WHAT THE TASK REQUIRES:
For this exercise, reproduce each entry below exactly, excluding pictures.

--- EXCERPTED RECORDS ---

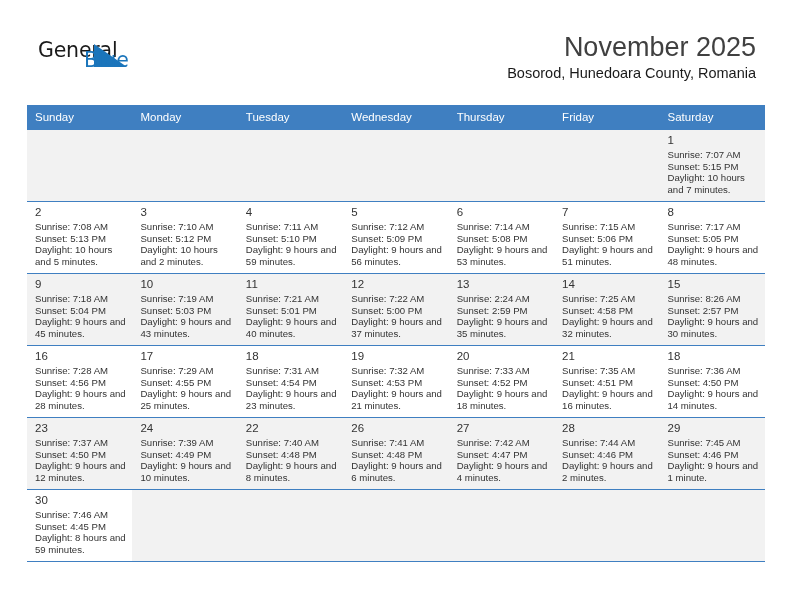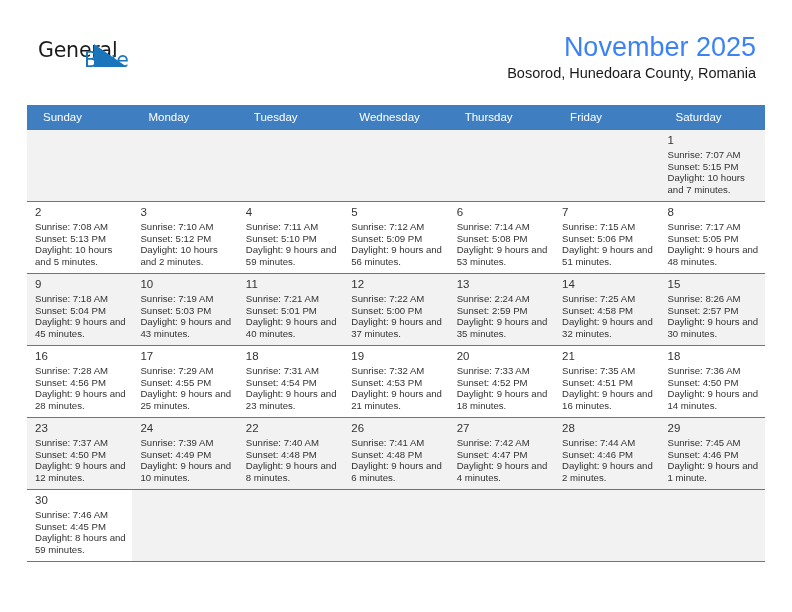--- a/index.html
+++ b/index.html
@@ -74,7 +74,7 @@
   .cal-title {
     font-size: 27px;
     font-weight: 400;
-    color: #3b82f6;
+    color: #404040;
     line-height: 34px;
     white-space: nowrap;
   }

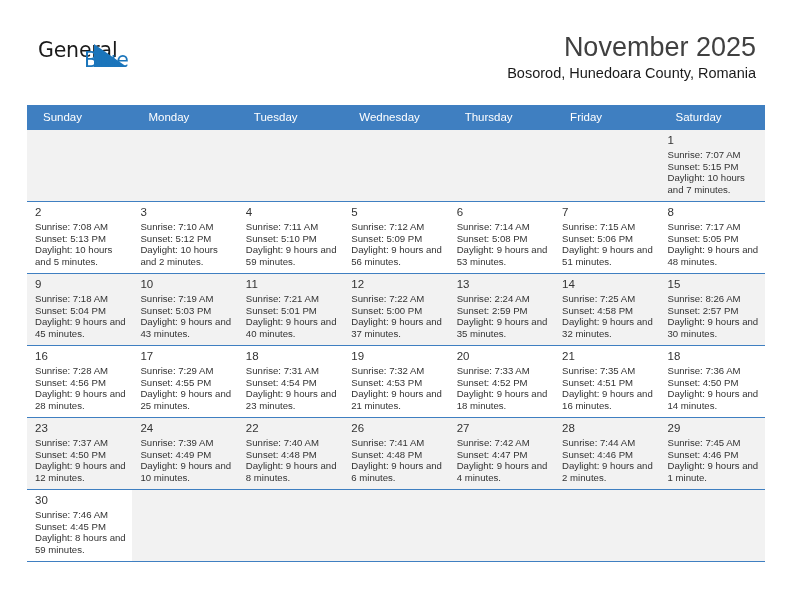--- a/index.html
+++ b/index.html
@@ -101,7 +101,7 @@
     font-size: 11.5px;
     font-weight: 400;
     text-align: left;
-    padding: 6px 0 6px 16px;
+    padding: 6px 0 6px 8px;
     height: 20px;
     box-sizing: border-box;
     border: none;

---

RESULT:
--- a/index.html
+++ b/index.html
@@ -74,7 +74,7 @@
   .cal-title {
     font-size: 27px;
     font-weight: 400;
-    color: #3b82f6;
+    color: #404040;
     line-height: 34px;
     white-space: nowrap;
   }

--- a/index.html
+++ b/index.html
@@ -101,7 +101,7 @@
     font-size: 11.5px;
     font-weight: 400;
     text-align: left;
-    padding: 6px 0 6px 16px;
+    padding: 6px 0 6px 8px;
     height: 20px;
     box-sizing: border-box;
     border: none;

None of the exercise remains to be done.